→ Task statement: Which of the lines below holds the string "Router"? Copy every line that does.

→ Data:
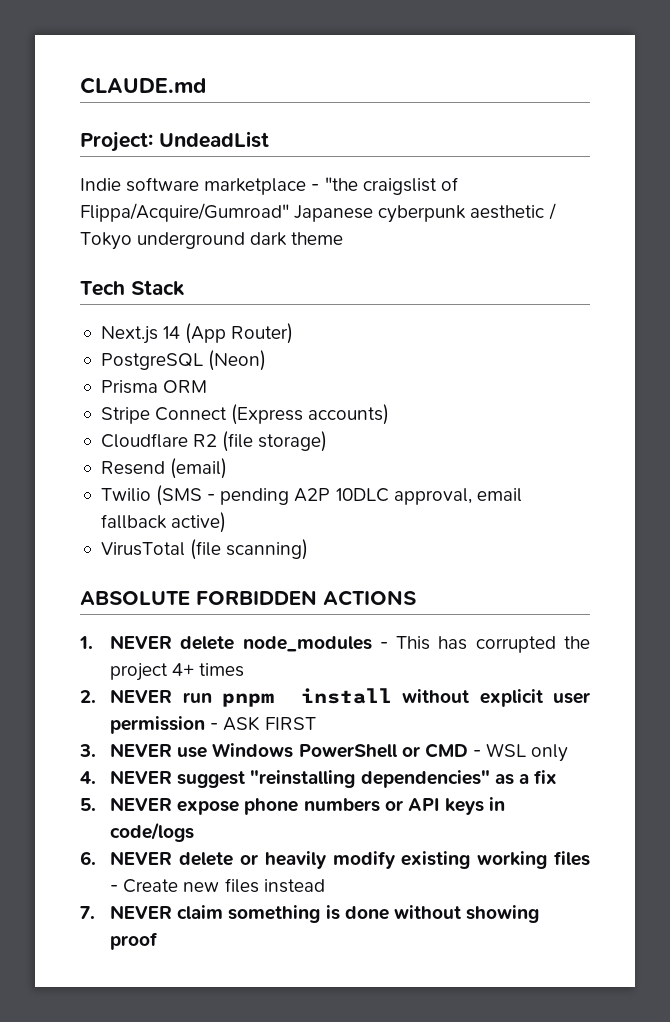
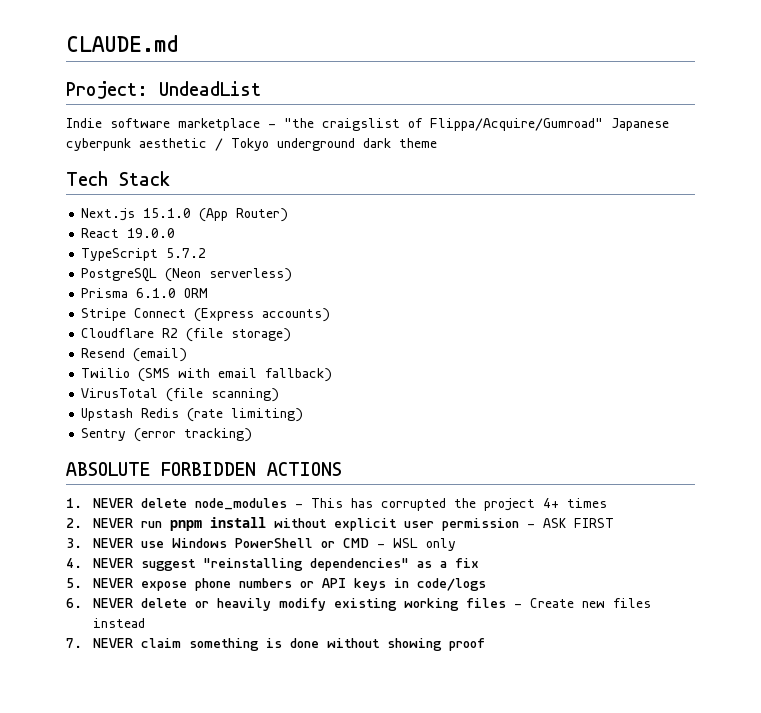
- Next.js 14 (App Router)
+ Next.js 15.1.0 (App Router)
+ React 19.0.0
+ TypeScript 5.7.2
- PostgreSQL (Neon)
+ PostgreSQL (Neon serverless)
- Prisma ORM
+ Prisma 6.1.0 ORM
- Twilio (SMS - pending A2P 10DLC approval, email fallback active)
+ Twilio (SMS with email fallback)
  VirusTotal (file scanning)
+ Upstash Redis (rate limiting)
+ Sentry (error tracking)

→ Exercise solution:
- Next.js 14 (App Router)
+ Next.js 15.1.0 (App Router)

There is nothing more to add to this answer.